▶ **EXERCISE DETAILS**
Your answer should repeat every line of the records below in which the word "Casual" appears.

BEGIN DATA RECORDS

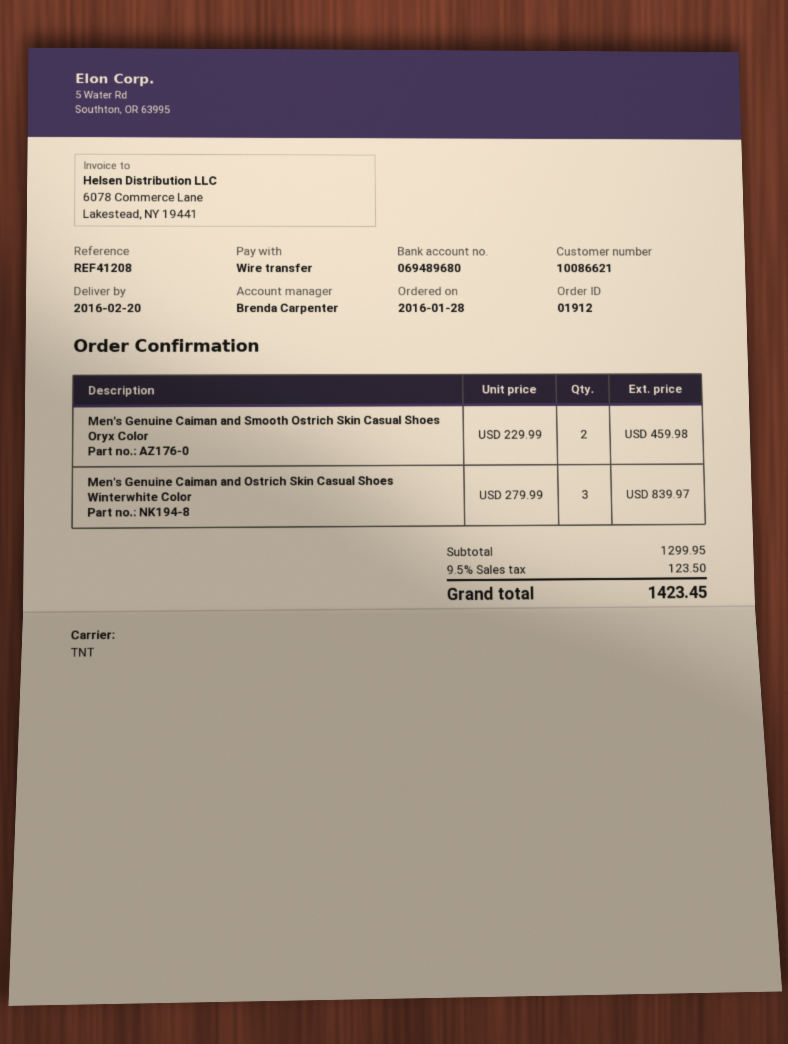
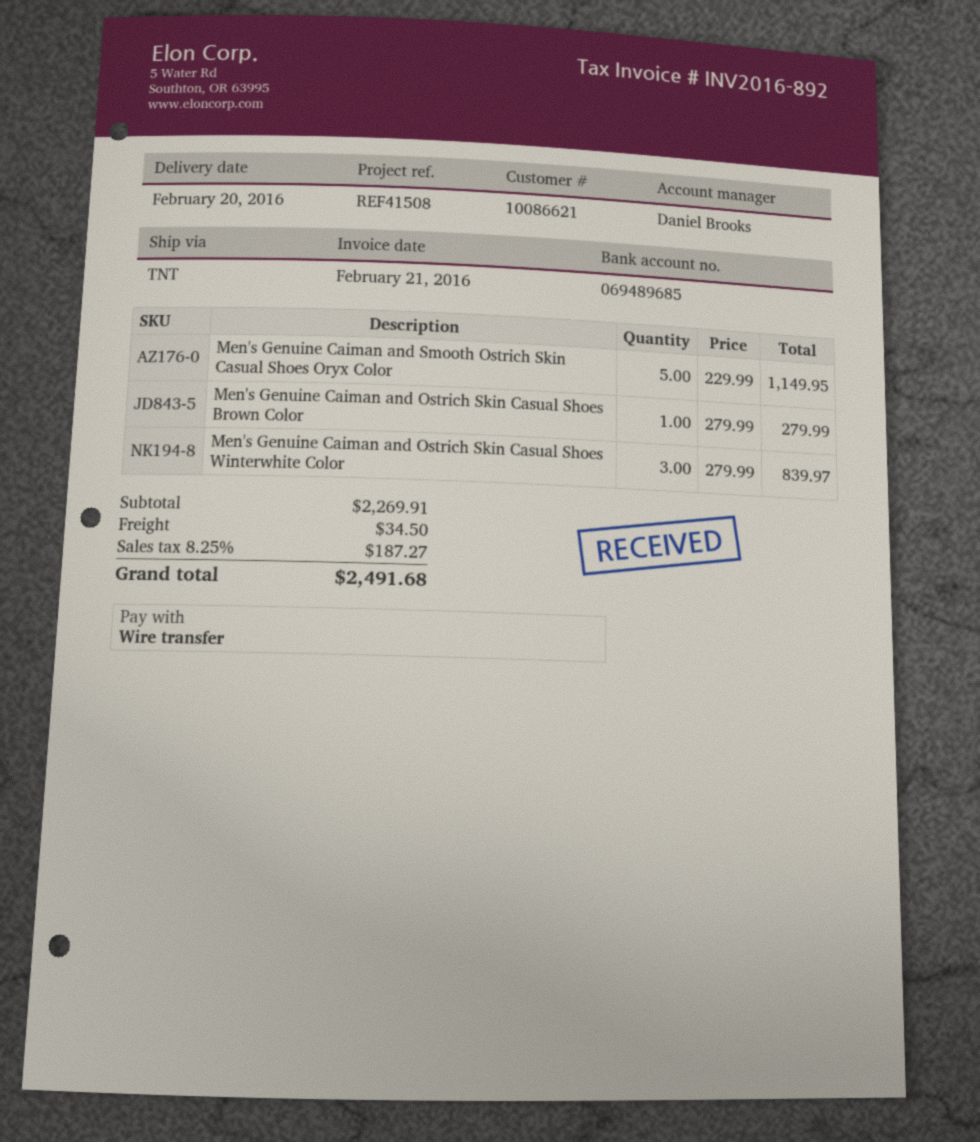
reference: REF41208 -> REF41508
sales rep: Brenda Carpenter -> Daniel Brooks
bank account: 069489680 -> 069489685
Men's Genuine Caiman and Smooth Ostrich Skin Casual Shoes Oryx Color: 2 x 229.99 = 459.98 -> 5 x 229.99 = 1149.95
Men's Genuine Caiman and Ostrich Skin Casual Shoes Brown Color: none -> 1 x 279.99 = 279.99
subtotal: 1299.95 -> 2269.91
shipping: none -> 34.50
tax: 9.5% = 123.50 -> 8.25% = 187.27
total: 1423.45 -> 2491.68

END DATA RECORDS
BEGIN DATA RECORDS

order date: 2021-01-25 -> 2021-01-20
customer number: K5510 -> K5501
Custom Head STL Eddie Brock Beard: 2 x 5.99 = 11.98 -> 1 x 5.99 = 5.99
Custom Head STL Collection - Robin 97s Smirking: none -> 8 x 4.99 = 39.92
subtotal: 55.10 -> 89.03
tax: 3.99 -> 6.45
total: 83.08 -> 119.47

END DATA RECORDS

▶ **WRITTEN RESPONSE**
Men's Genuine Caiman and Smooth Ostrich Skin Casual Shoes Oryx Color: 2 x 229.99 = 459.98 -> 5 x 229.99 = 1149.95
Men's Genuine Caiman and Ostrich Skin Casual Shoes Brown Color: none -> 1 x 279.99 = 279.99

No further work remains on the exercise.